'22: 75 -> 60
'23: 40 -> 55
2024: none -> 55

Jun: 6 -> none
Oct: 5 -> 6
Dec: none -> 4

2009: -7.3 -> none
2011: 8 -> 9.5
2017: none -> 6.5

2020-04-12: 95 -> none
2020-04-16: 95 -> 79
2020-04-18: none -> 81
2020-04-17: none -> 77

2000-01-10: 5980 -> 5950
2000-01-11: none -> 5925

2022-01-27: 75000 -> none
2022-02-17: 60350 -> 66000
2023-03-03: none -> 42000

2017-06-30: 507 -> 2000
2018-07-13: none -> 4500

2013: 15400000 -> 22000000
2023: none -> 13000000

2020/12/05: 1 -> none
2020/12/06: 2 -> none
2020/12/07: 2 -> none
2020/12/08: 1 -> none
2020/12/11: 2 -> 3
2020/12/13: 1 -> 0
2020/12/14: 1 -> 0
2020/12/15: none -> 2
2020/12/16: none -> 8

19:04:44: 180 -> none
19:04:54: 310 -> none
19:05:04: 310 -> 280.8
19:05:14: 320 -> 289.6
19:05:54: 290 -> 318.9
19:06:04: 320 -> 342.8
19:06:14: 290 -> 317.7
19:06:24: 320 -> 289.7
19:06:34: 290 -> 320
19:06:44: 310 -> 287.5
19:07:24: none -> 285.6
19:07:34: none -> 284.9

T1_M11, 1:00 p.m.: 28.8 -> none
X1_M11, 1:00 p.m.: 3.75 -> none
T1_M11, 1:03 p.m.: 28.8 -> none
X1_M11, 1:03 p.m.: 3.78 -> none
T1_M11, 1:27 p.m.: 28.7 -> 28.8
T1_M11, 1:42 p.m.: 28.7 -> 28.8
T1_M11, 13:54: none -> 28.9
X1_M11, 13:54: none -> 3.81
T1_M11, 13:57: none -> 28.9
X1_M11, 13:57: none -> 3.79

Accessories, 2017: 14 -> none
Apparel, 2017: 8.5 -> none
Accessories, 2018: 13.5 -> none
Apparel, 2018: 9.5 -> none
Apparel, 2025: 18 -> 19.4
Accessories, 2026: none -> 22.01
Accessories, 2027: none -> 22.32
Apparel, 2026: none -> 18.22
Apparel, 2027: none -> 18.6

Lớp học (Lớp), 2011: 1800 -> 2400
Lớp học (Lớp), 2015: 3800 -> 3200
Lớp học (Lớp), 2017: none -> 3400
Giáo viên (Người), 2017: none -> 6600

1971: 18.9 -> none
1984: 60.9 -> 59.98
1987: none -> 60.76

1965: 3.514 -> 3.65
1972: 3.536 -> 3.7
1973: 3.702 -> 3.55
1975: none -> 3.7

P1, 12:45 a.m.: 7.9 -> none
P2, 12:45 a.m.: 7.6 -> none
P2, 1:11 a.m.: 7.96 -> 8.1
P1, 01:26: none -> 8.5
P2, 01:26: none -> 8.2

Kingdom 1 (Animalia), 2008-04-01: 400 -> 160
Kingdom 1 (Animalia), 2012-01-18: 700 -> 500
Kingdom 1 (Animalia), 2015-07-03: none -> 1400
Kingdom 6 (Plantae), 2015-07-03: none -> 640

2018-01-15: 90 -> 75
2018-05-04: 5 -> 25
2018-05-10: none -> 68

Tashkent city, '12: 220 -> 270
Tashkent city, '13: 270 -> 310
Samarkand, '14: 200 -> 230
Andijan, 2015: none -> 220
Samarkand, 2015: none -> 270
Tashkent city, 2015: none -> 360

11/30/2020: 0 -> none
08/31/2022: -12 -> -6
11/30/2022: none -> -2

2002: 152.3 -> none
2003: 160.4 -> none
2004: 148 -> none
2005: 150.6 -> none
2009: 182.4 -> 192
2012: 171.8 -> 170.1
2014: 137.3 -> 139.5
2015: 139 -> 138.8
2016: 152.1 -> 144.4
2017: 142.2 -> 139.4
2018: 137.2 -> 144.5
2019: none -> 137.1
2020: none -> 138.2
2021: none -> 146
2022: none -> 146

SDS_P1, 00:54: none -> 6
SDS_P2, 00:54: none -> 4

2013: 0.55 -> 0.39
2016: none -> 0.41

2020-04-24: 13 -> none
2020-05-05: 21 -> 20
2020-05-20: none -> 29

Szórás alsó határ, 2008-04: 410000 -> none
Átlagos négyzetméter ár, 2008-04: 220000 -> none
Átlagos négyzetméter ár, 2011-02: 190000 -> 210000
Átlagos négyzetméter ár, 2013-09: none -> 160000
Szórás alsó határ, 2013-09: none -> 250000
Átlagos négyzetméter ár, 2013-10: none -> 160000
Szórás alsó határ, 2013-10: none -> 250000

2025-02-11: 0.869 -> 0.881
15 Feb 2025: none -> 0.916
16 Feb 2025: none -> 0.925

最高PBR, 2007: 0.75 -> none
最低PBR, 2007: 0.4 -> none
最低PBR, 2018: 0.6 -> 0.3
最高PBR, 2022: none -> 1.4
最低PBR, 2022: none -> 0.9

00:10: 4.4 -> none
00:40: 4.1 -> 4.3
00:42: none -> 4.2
● ● ●
[Exercise]
Please work out how many lines of the data include the string "Szórás" and reply with the number alone.

[Task solution]
3